– Не строй из себя невинную овцу.Тебя арестовали по подозрению в совершении контрреволюционных действий, – перебил Кривошеев. – Следствие НКВД разберётся во всём.

– Не надо лукавить, будто я рублю под собою сук, – сказал Ярошенко. – Моя судьба давно уже решена тобою. А беседу эту ты затеял лишь для того, чтобы развеять в себе некоторые сомнения, которые гложут тебя изнутри. Смута терзает твою душу. Ты боишься той жестокости, что процветает в вашей конторе. Боишься судного дня, который рано или поздно наступит. Тебя настораживают трения во власти на самом верху. Со стороны видно, как мучает тебя бессонница. Вон лицо-то какое серое. Или я ошибаюсь?

Кривошеев насупился и промолчал. Карандаш, который он вертел в руках заметно дрожал. Чувствовалось, что слова Марка попали в точку.

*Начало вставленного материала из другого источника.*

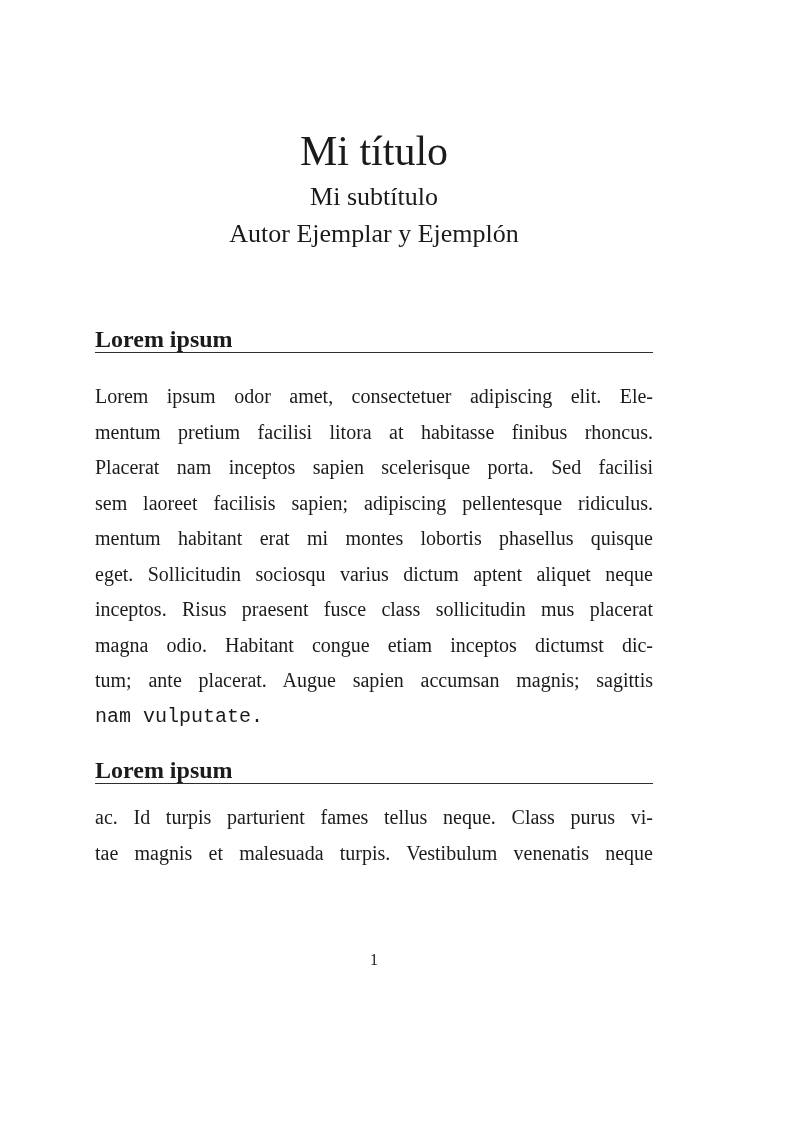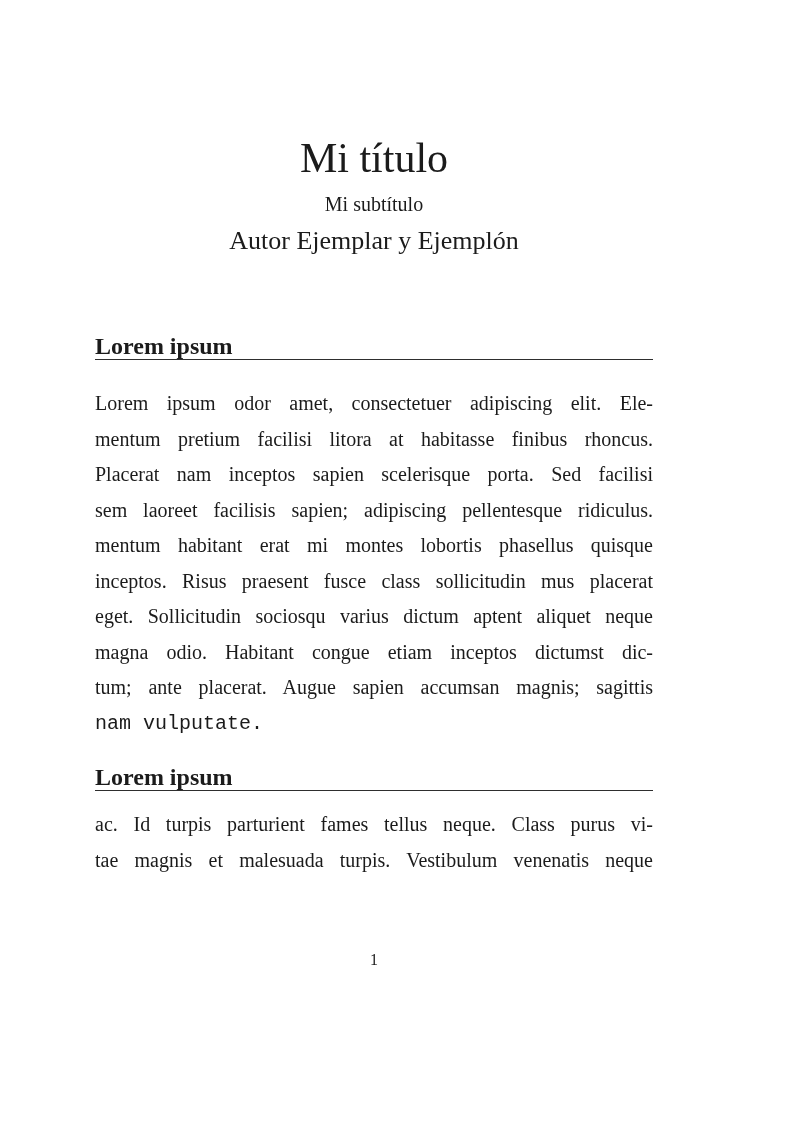--- a/index.html
+++ b/index.html
@@ -19,7 +19,7 @@
   .content {
     position: absolute;
     left: 95px;
-    top: 7px;
+    top: 0;
     width: 558px;
     padding-top: 125px;
     box-sizing: border-box;

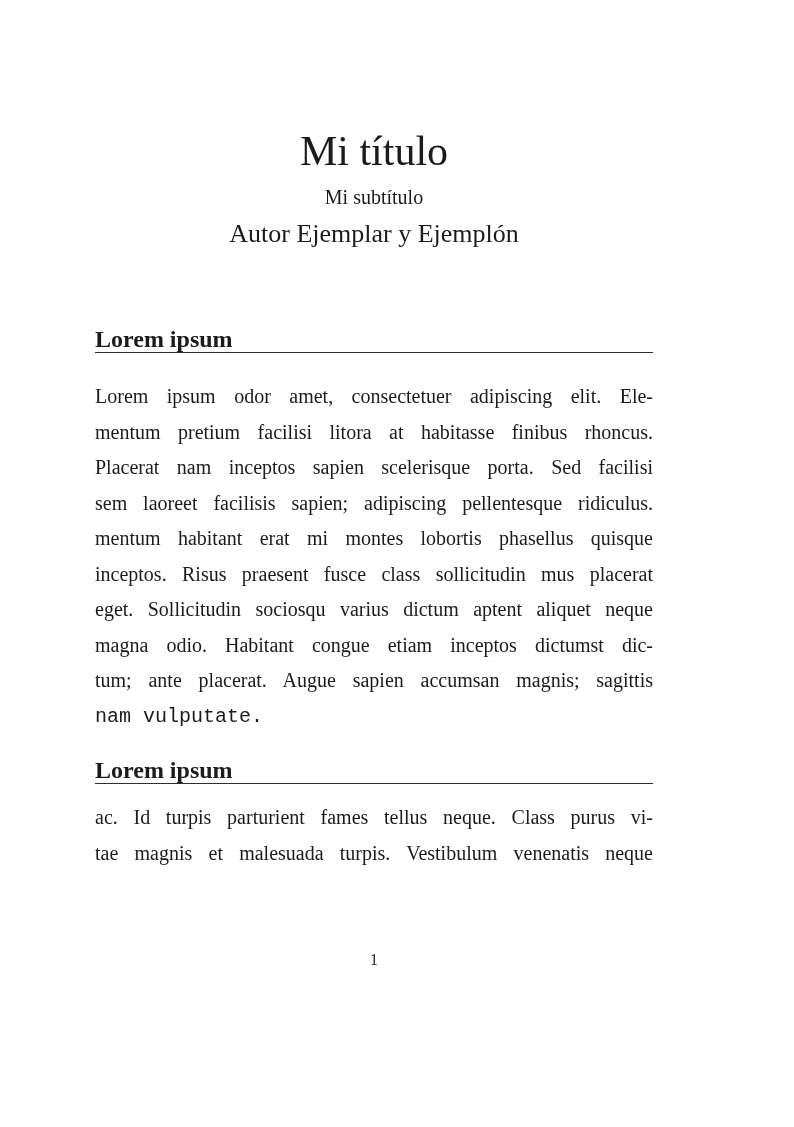--- a/index.html
+++ b/index.html
@@ -32,7 +32,7 @@
   }
   .doc-subtitle {
     margin-top: 6px;
-    font-size: 20px;
+    font-size: 26px;
     line-height: 28px;
   }
   .doc-author {

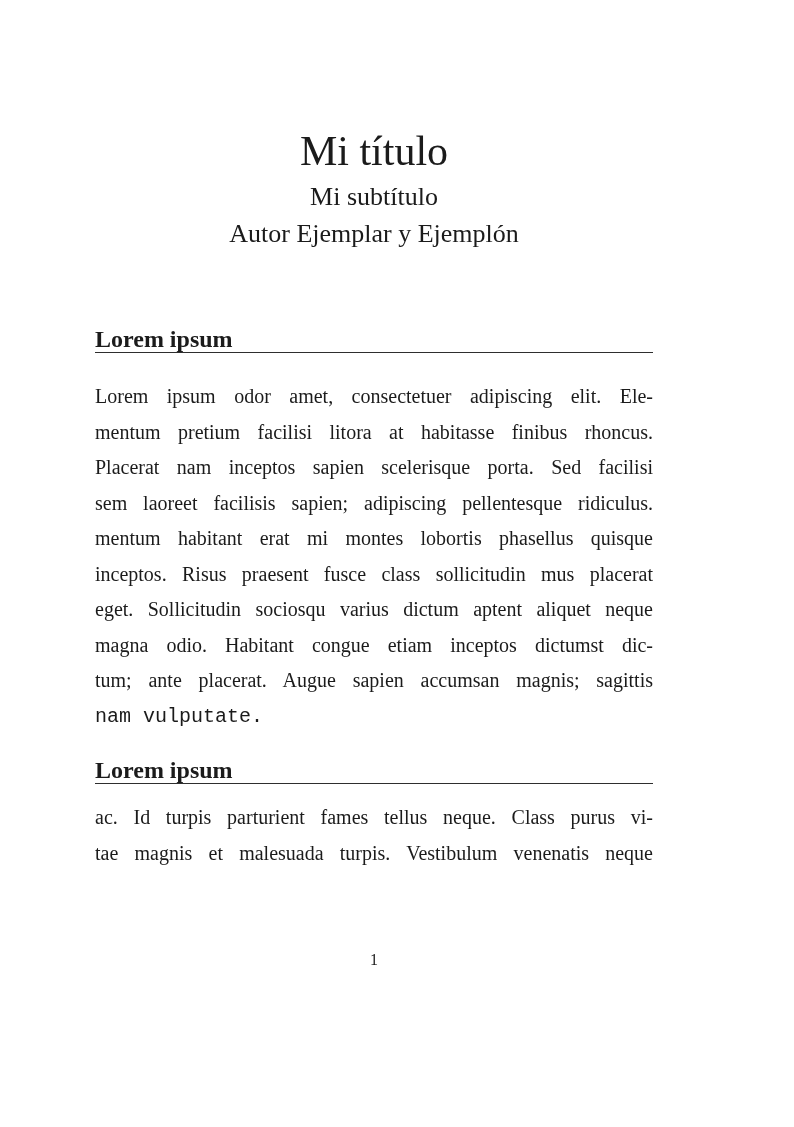--- a/index.html
+++ b/index.html
@@ -94,8 +94,8 @@
         <div class="pl j">Placerat nam inceptos sapien scelerisque porta. Sed facilisi</div>
         <div class="pl j">sem laoreet facilisis sapien; adipiscing pellentesque ridiculus.</div>
         <div class="pl j">mentum habitant erat mi montes lobortis phasellus quisque</div>
+        <div class="pl j">eget. Sollicitudin sociosqu varius dictum aptent aliquet neque</div>
         <div class="pl j">inceptos. Risus praesent fusce class sollicitudin mus placerat</div>
-        <div class="pl j">eget. Sollicitudin sociosqu varius dictum aptent aliquet neque</div>
         <div class="pl j">magna odio. Habitant congue etiam inceptos dictumst dic-</div>
         <div class="pl j">tum; ante placerat. Augue sapien accumsan magnis; sagittis</div>
         <div class="pl l">nam vulputate.</div>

Ярошенко, поняв, что его высказывание возымело действие, продолжил атаку:

– Ты хотел бы уяснить для себя, почему одного за другим сажают в тюрьмы видных полководцев, именитых врачей, директоров производства. Ты не знаешь, кому задать этот потаённый вопрос, разъедающий тебя изнутри. Боишься, Афанасий Дормидонтович, что после этого вопроса сам можешь оказаться в тюремной камере. А наедине со мной можно говорить на любую тему, не страшась последствий. Я для тебя настоящая отдушина, в которой нуждается твоя душа.

Наступила небольшая пауза. Марк Ярошенко внимательно всматривался в лицо Кривошеева, пытаясь уловить внутреннюю реакцию собеседника. Но тот продолжал молчать, нервно перекатывая карандаш меж пальцев.

Арестант хмыкнул и вновь продолжил:

– Тебе очень хочется услышать мнение со стороны, чтобы облегчить свои терзания. Это как глоток воды в июльский зной. Твоя душа требует исповеди. Чем не подходящий случай, не так ли? Я безопасен, за дверями конвой, делай, что заблагорассудится, спрашивай о чём угодно – никто не заподозрит твоих истинных устремлений. Можно и побить в конце беседы, для маскировки, для отвода глаз. Бражников, вон, успел уже отвести душу.

Кривошеев, шумно сопя, дослушал арестованного до конца, не перебивая. В конце монолога арестанта его лицо налилось кровью, на шее вздулась вена и шевелилась, будто живая, брови взлетели высоко вверх. Сдерживая себя усилием воли, чтобы не запустить в лицо Ярошенко чернильницу, ухватившись за край стола, он со злостью выдохнул:

– Ну, знаешь, ты перешёл всякие границы, чёрт возьми! Что ты такое городишь? Хотя, – Кривошеев достал из кармана платок, вытер вспотевший лоб, – такое поведение мне знакомо. Это обычная реакция любого преступника, когда его загоняют в угол – шипеть в бессилии или выкрикивать оскорбления. Это животный инстинкт, так сказать. Собака тоже рычит и скалится, когда предчувствует свою погибель.

– Я не преступник и не собака, да и умирать пока не собираюсь, – вставил Марк Ярошенко. – Говорю то, что не осмелится сказать тебе ни один человек, даже из самого близкого твоего окружения. И ты, злобствуя сейчас, внутренне рад тому, что услышал от меня.

– Говори, да не заговаривайся. Всё, о чём ты тут мелешь, будет занесено мною в протокол допроса.

– Ты не сделаешь этого, – убеждённо сказал Марк и усмехнулся.

– Почему? – Кривошеев с удивлением глянул на арестованного.

– Ложный протокол я не подпишу, а правдивый составлять не в твоих интересах – самого заподозрят в инакомыслии.

– Ну, ладно, ладно, не шебаршись, – поспешно выговорил Кривошеев каким-то деревянным голосом, и в этом тоне, в этой внезапной суетливости Ярошенко почувствовал, что разговор ещё не окончен.

– Что ты ещё хочешь услышать от меня? – спросил он сухо, облизнув пересохшие губы. Кривошеев заметил это движение, тотчас налил в стакан воды из графина, придвинул к арестованному. Тот взял его двум руками, выпил.